Study material:
_ _ _

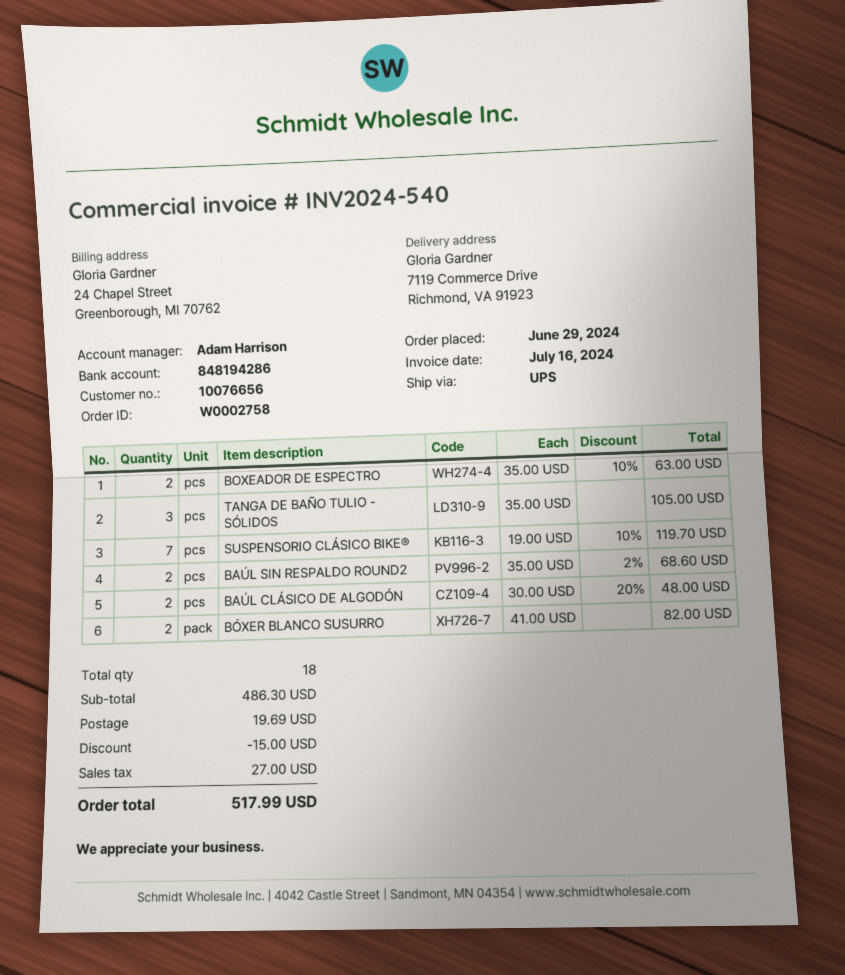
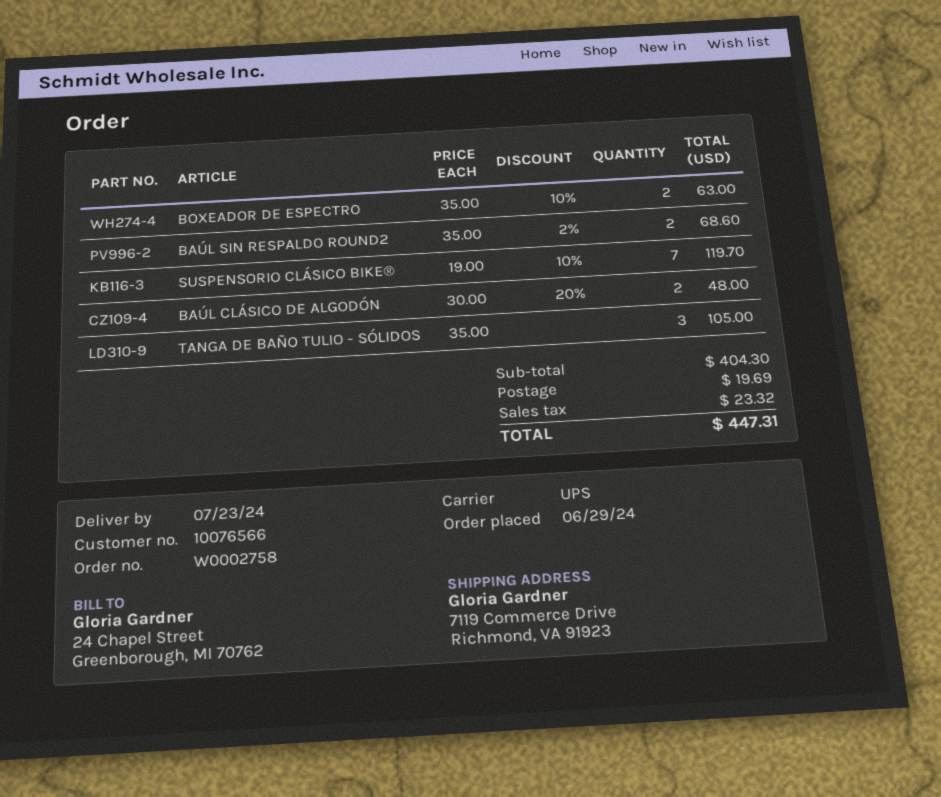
customer number: 10076656 -> 10076566
BÓXER BLANCO SUSURRO: 2 x 41.00 = 82.00 -> none
subtotal: 486.30 -> 404.30
discount: 15.00 -> none
tax: 27.00 -> 23.32
total: 517.99 -> 447.31

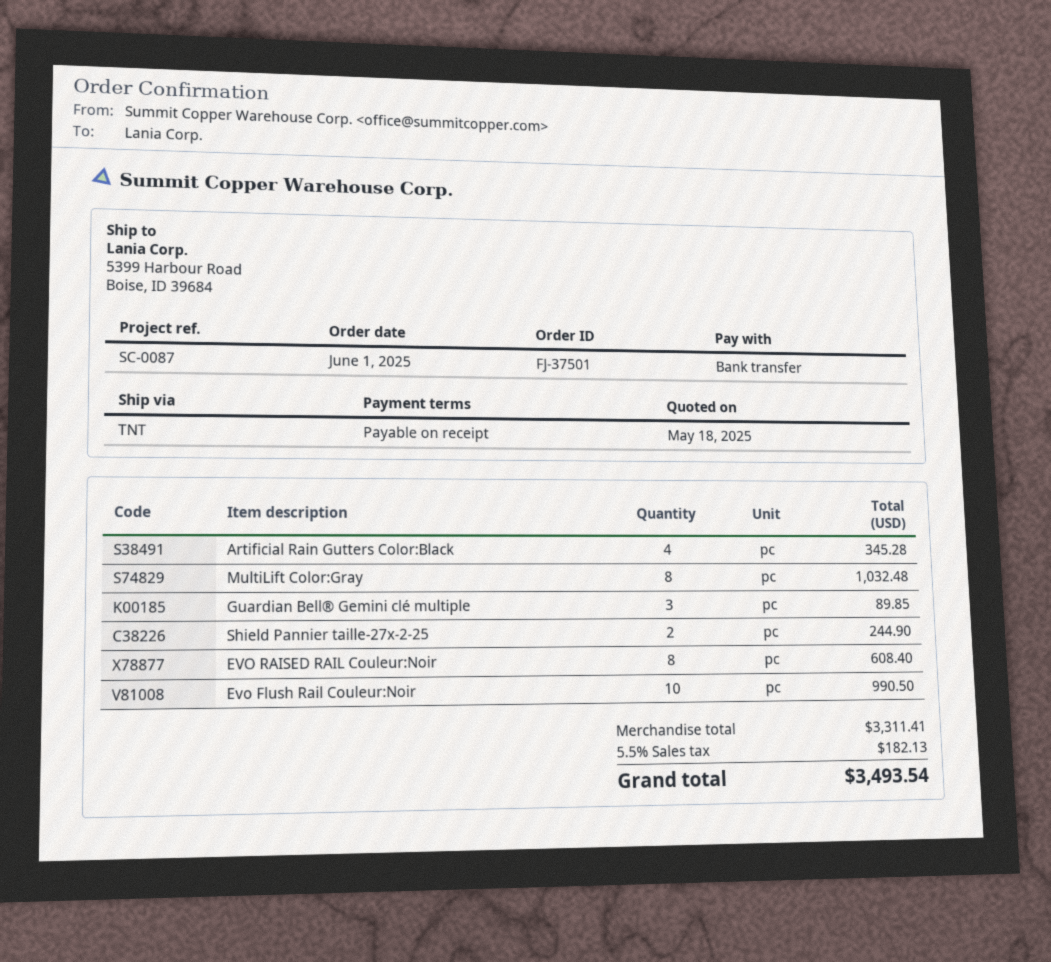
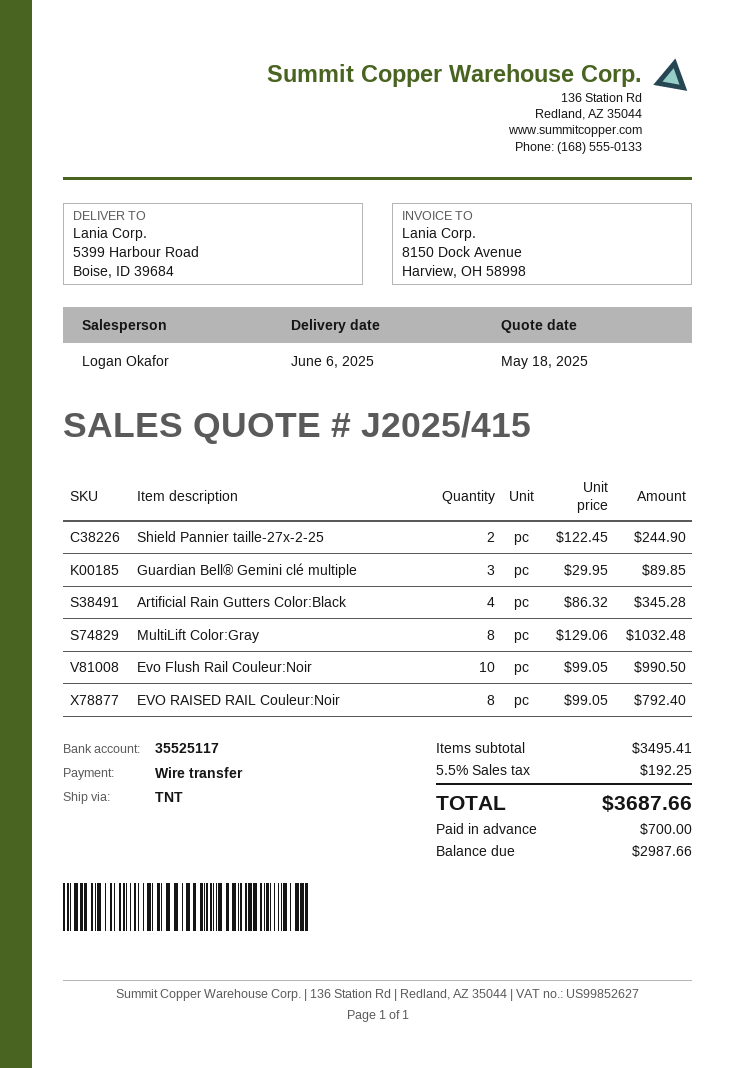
EVO RAISED RAIL Couleur:Noir: 8 for 608.40 -> 8 for 792.40
subtotal: 3311.41 -> 3495.41
tax: 5.5% = 182.13 -> 5.5% = 192.25
total: 3493.54 -> 3687.66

_ _ _

What to produce: Start at the line containing "subtotal: 3311.41 -> 3495.41" and transcribe through the end of the entries. Please keep both ends and add nothing.

Response below:
subtotal: 3311.41 -> 3495.41
tax: 5.5% = 182.13 -> 5.5% = 192.25
total: 3493.54 -> 3687.66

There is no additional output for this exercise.